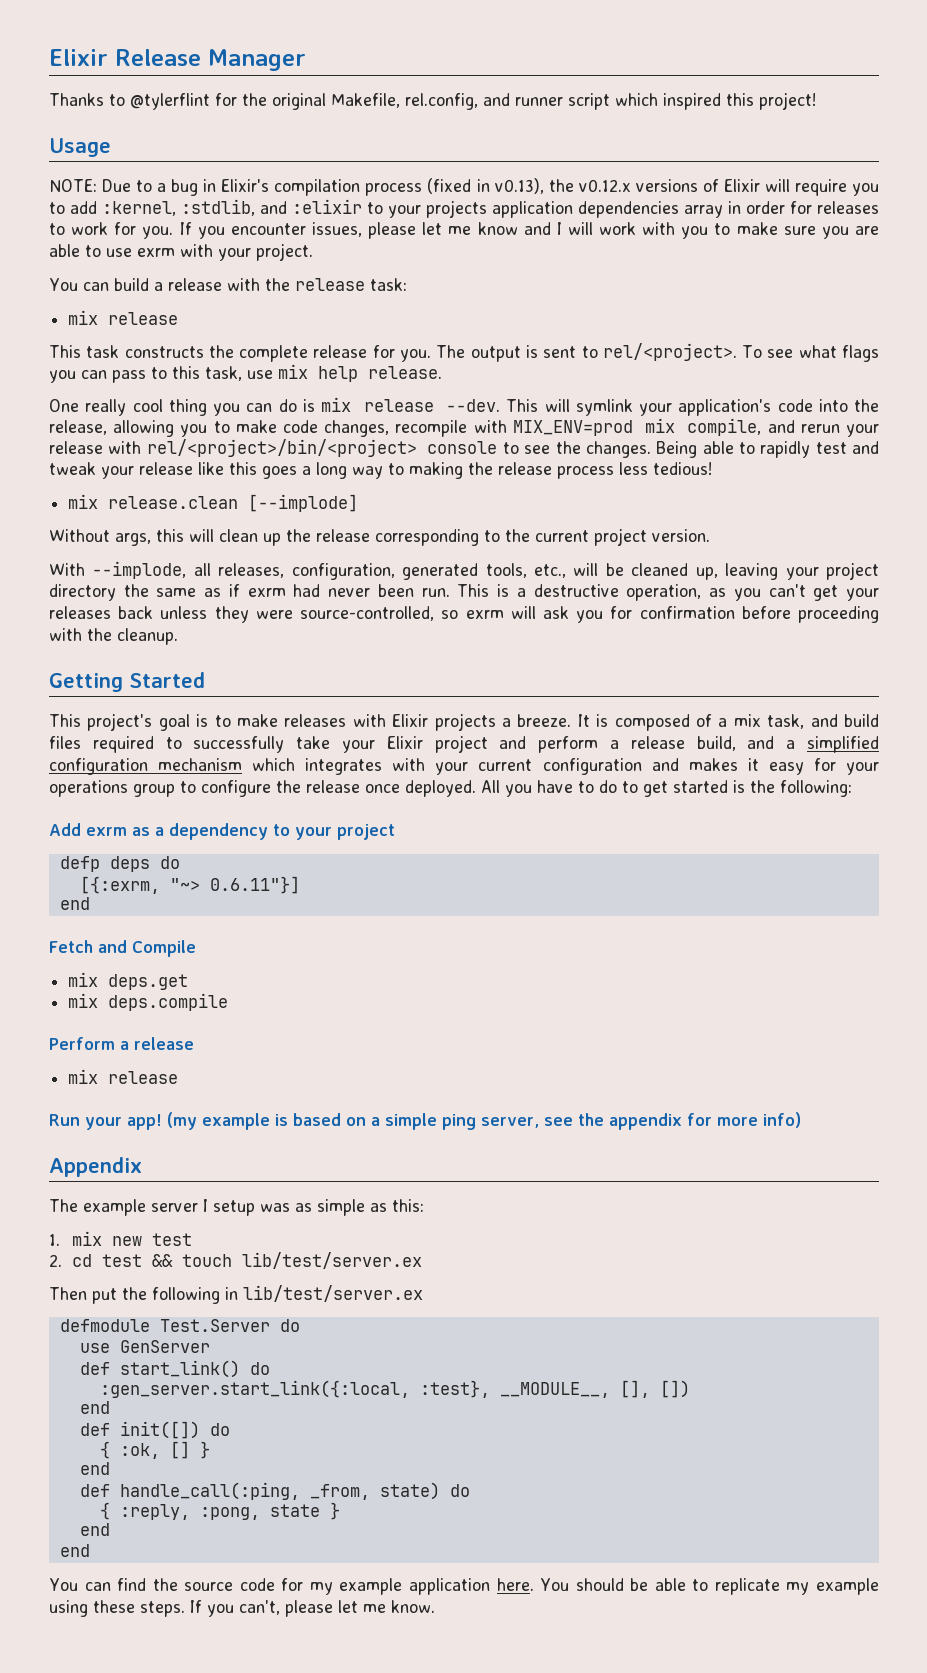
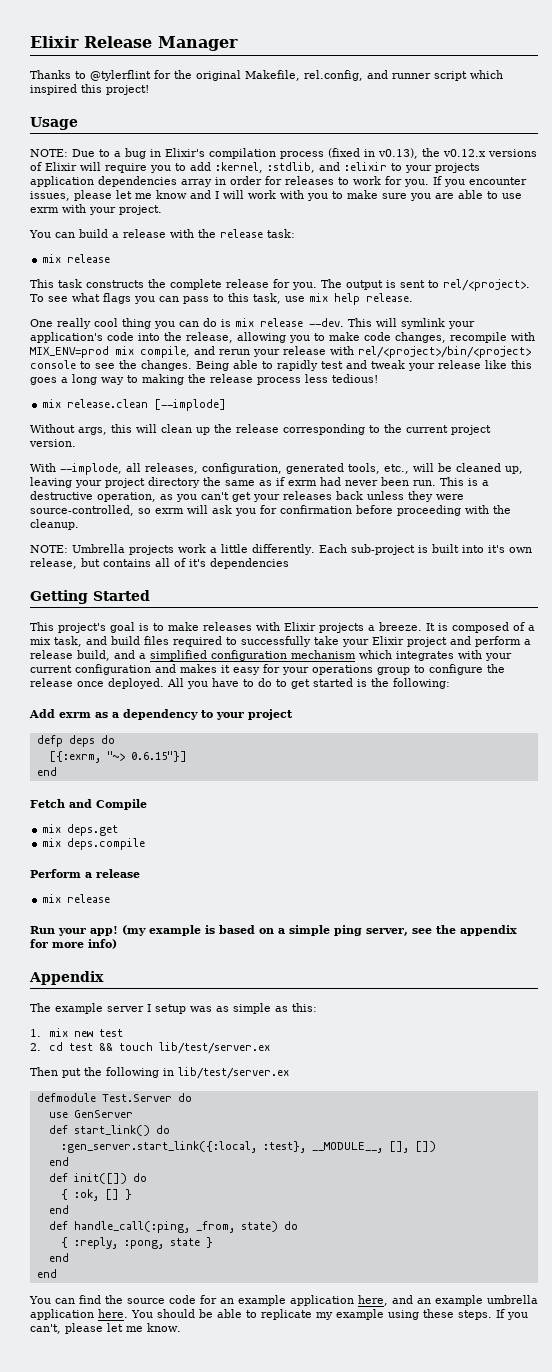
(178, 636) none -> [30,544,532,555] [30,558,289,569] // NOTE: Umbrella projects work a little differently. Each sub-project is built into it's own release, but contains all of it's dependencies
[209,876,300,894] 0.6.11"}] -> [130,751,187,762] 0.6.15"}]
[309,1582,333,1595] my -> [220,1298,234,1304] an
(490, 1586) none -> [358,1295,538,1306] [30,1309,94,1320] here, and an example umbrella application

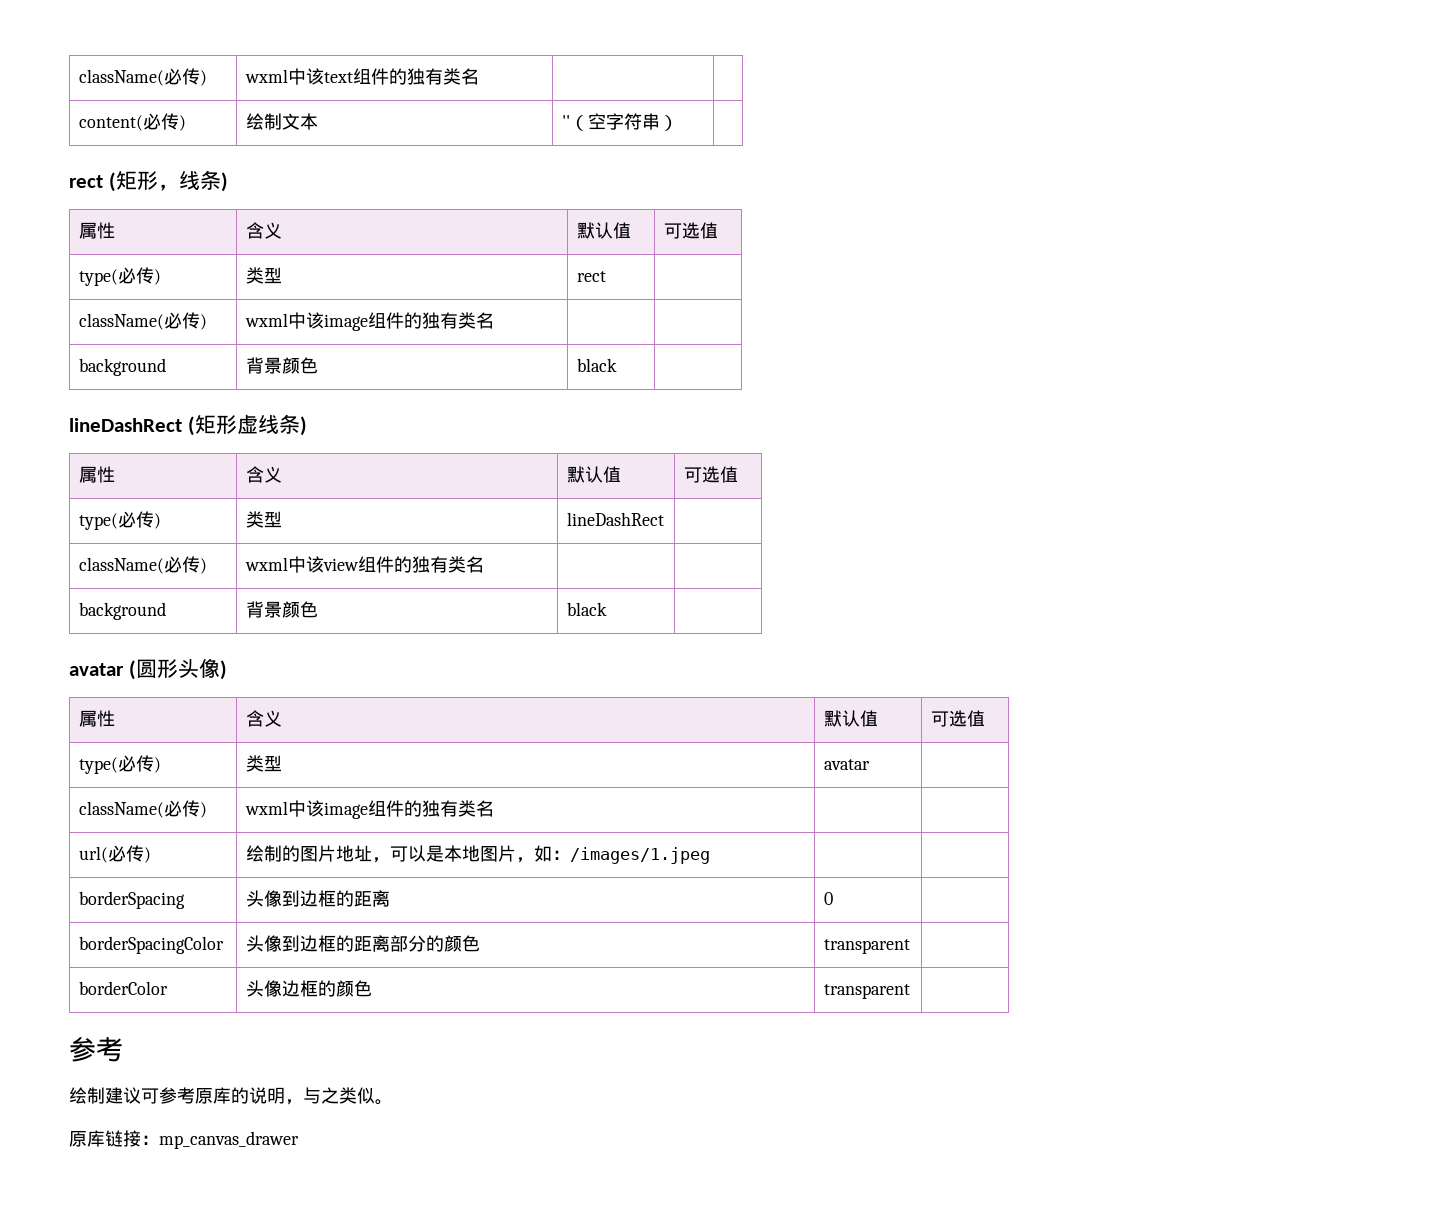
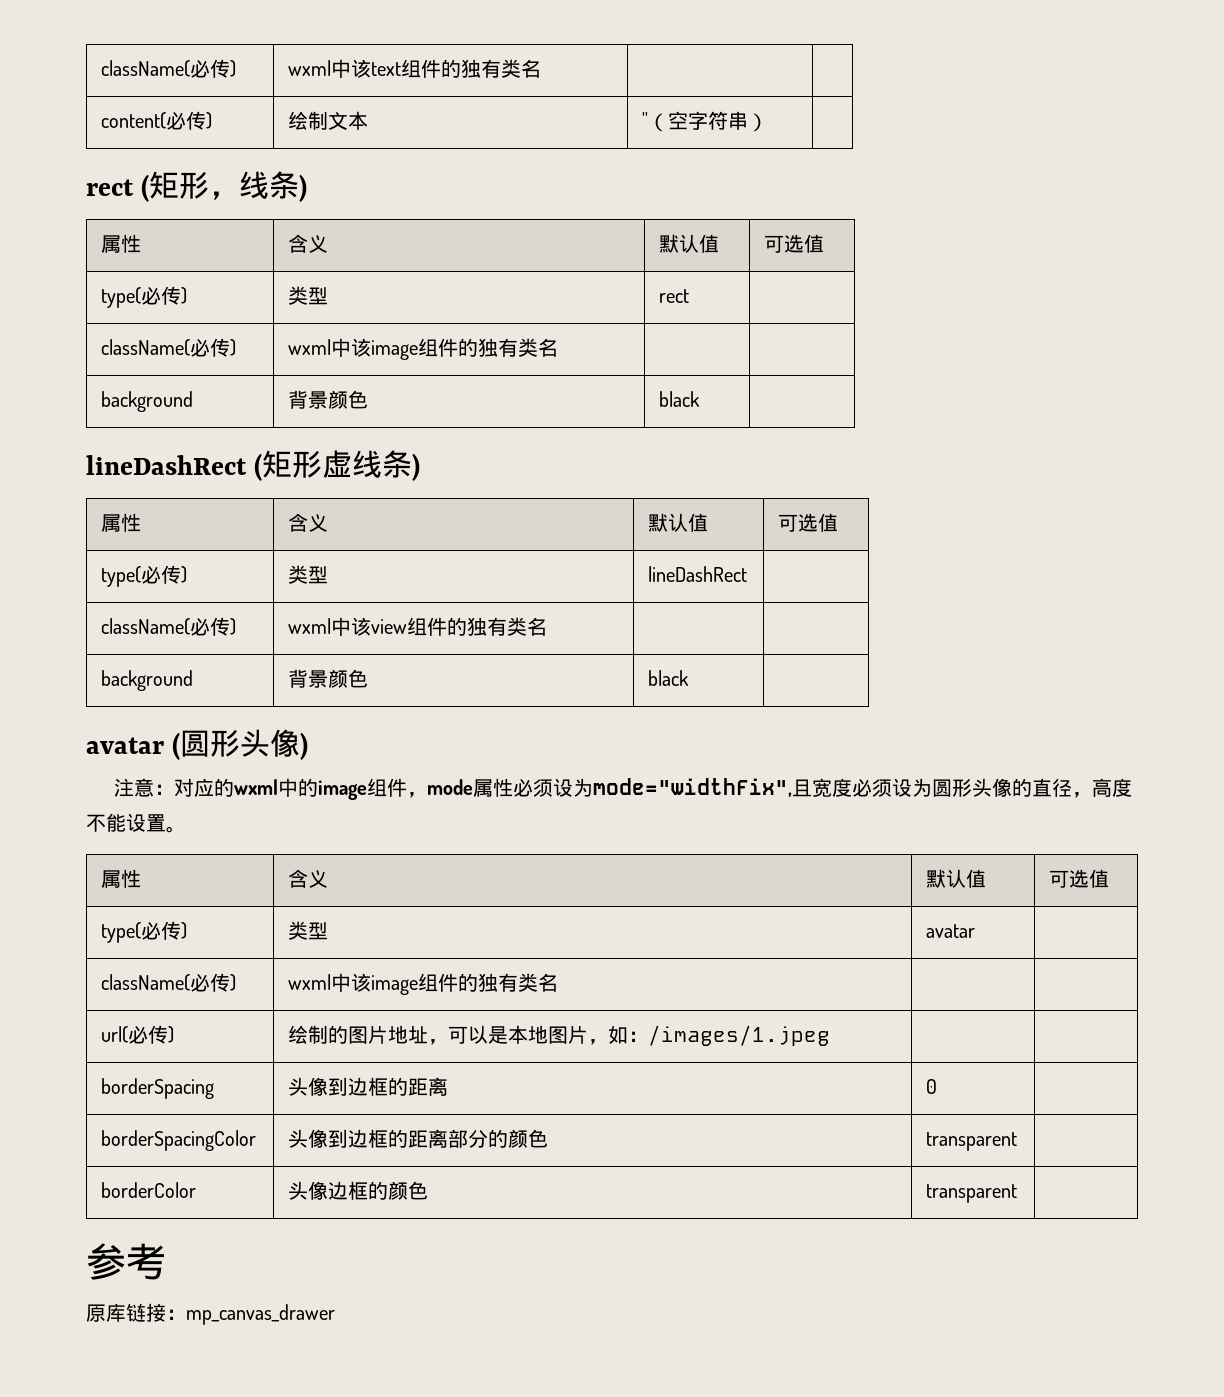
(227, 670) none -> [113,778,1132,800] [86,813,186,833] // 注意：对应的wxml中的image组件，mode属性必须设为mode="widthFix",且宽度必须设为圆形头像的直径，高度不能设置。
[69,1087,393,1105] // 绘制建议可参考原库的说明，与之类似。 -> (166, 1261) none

GOAL OF THE EXERCISE: Which lines in the records above contain the word "none"? Copy each one.

SOLUTION TO THIS PROBLEM:
(178, 636) none -> [30,544,532,555] [30,558,289,569] // NOTE: Umbrella projects work a little differently. Each sub-project is built into it's own release, but contains all of it's dependencies
(490, 1586) none -> [358,1295,538,1306] [30,1309,94,1320] here, and an example umbrella application
(227, 670) none -> [113,778,1132,800] [86,813,186,833] // 注意：对应的wxml中的image组件，mode属性必须设为mode="widthFix",且宽度必须设为圆形头像的直径，高度不能设置。
[69,1087,393,1105] // 绘制建议可参考原库的说明，与之类似。 -> (166, 1261) none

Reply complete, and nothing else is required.